To address this issue the Efford Bill should have a section that says that NHS patients must be taxpayers funded. At the beginning of the bill is a section that says that NHS treatment should be free at the point of use (a version of this section has appeared in NHS Acts since the 1946 Act):
(4) The services provided as part of the health service in England must be free of charge except in so far as the making and recovery of charges is expressly provided for by or under any enactment, whenever passed.The mention of charges here refers to the co-pay that exists in the NHS: dental charges, prescription charges, charges for devices like wigs etc. While such charges are abhorrent it is unlikely that they will be removed. There should be an additional clause that says that notwithstanding the income from the charges mentioned in section 1(4) NHS treatments should be funded wholly by the taxpayer. This will remove the excuse that many trust's give that they have to have a private business to subsidise NHS patients. It also puts an onus on Monitor and NHS England, who set the NHS tariff, to ensure that tariff covers the costs of treatment.

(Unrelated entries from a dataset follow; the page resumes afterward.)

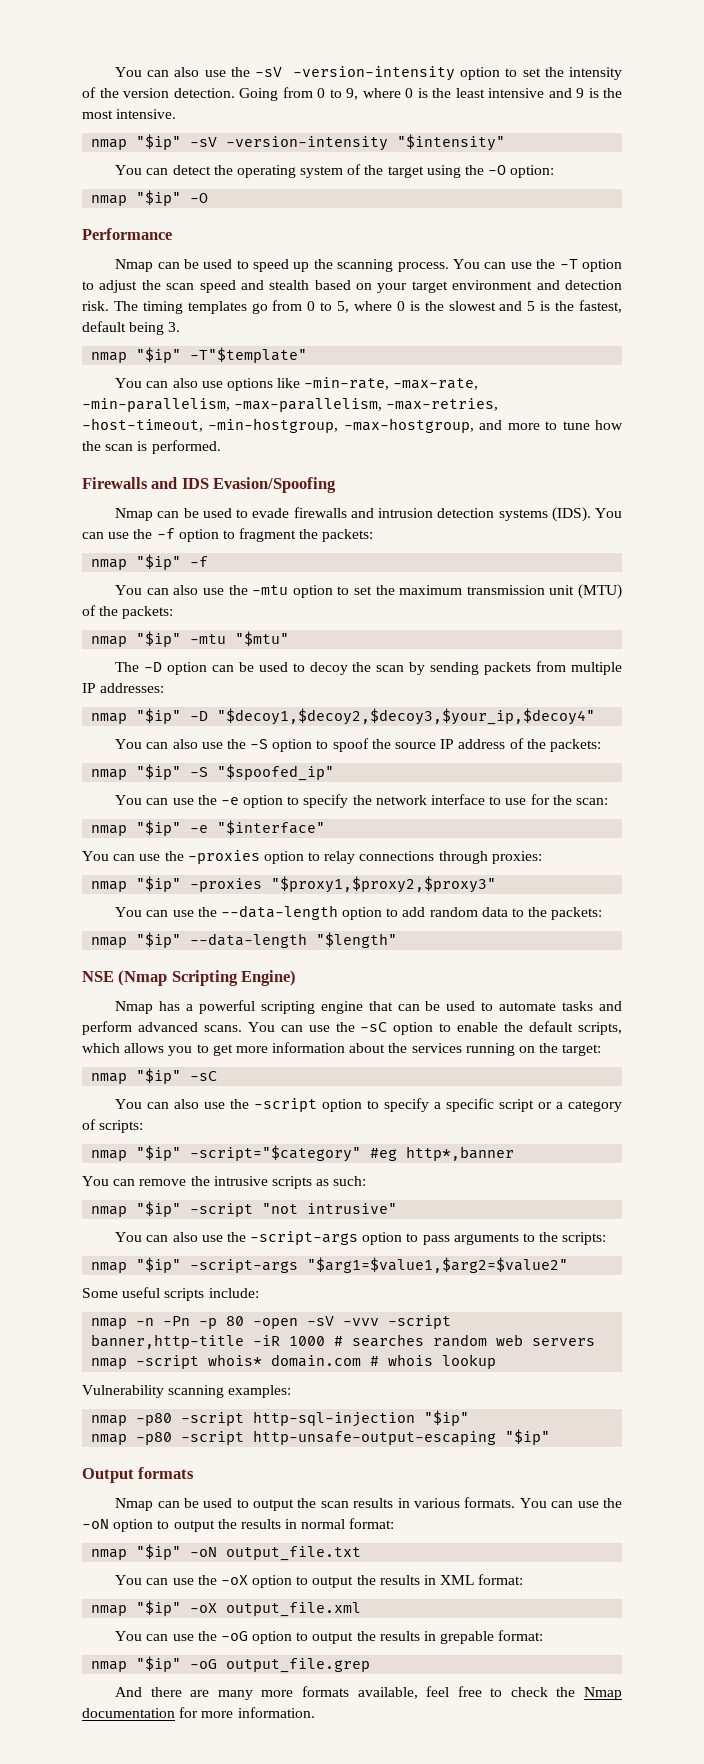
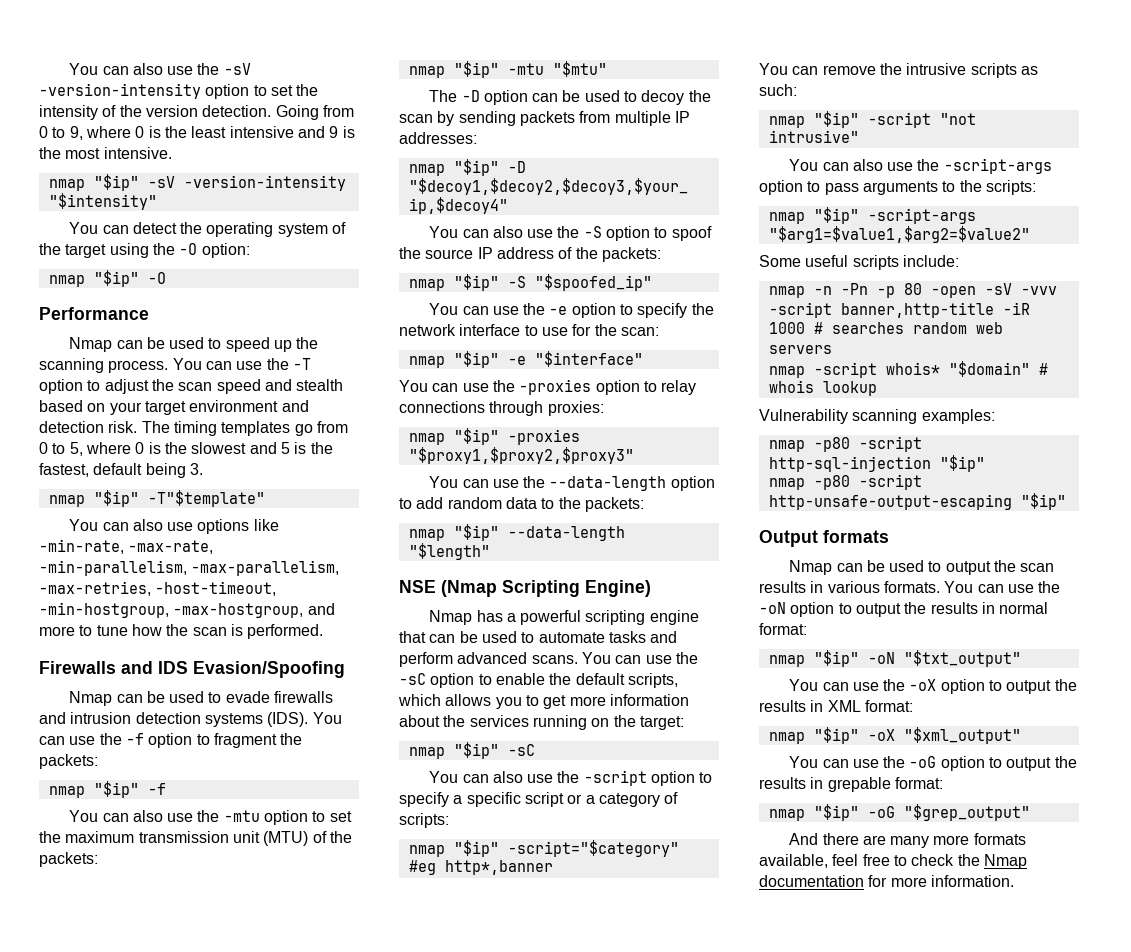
- nmap -script whois* domain.com # whois lookup
+ nmap -script whois* "$domain" # whois lookup
- nmap "$ip" -oN output_file.txt
+ nmap "$ip" -oN "$txt_output"
- nmap "$ip" -oX output_file.xml
+ nmap "$ip" -oX "$xml_output"
- nmap "$ip" -oG output_file.grep
+ nmap "$ip" -oG "$grep_output"

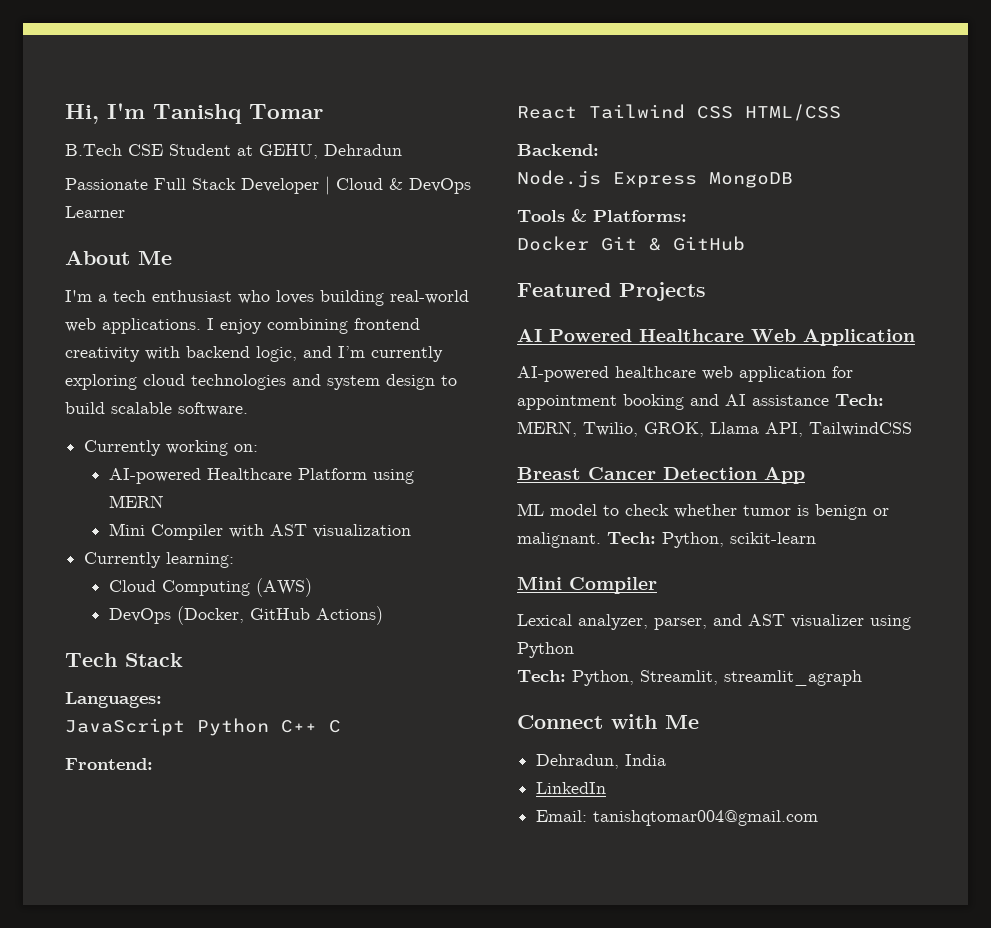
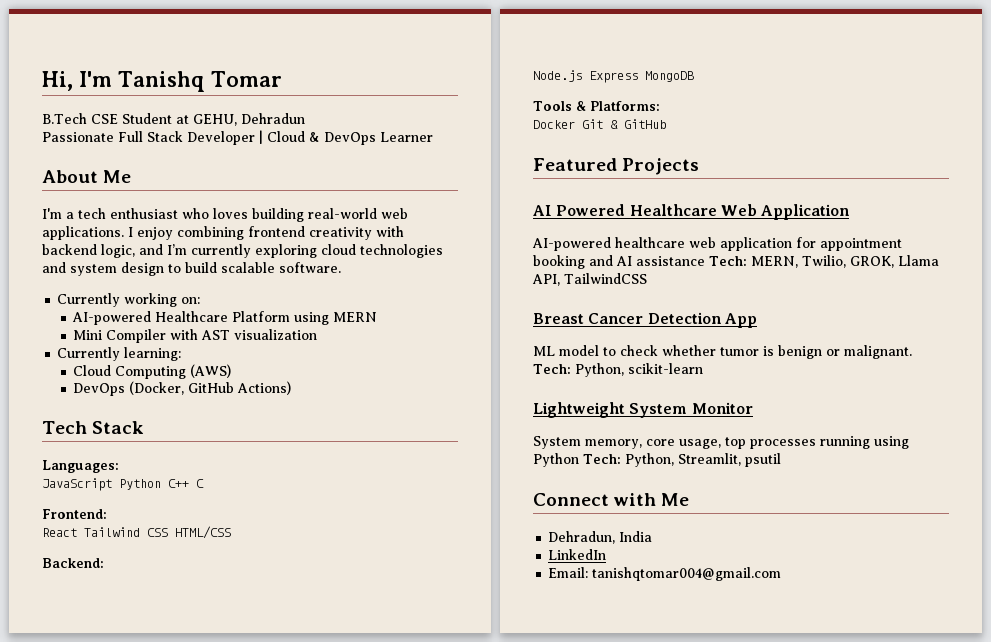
  Tech: Python, scikit-learn
- Mini Compiler
- Lexical analyzer, parser, and AST visualizer using Python
- Tech: Python, Streamlit, streamlit_agraph
+ Lightweight System Monitor
+ System memory, core usage, top processes running using Python Tech: Python, Streamlit, psutil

The main reason for private patients is HR. Consultants are currently able to do private work even though they are contracted to an NHS organisation. Private patient units in NHS hospitals mean that the consultants do not have to go offsite to run their private business. In all other sectors of the economy this would be called moonlighting and would be disallowed. So to remove this incentive there is a need to change the consultant contract so that they can only work for the NHS organisation that they are contracted to. I doubt if such a change will ever happen, so an alternative would be to say that all income from private patients treated in an NHS organisation should be treated as income of the trust. This will ensure that the consultant is still an NHS consultant regardless of whether the patient is private or NHS. The intention of this rule will be to persuade consultants to treat their private patients in a private hospital, and hence prevent the creation of a two tier NHS.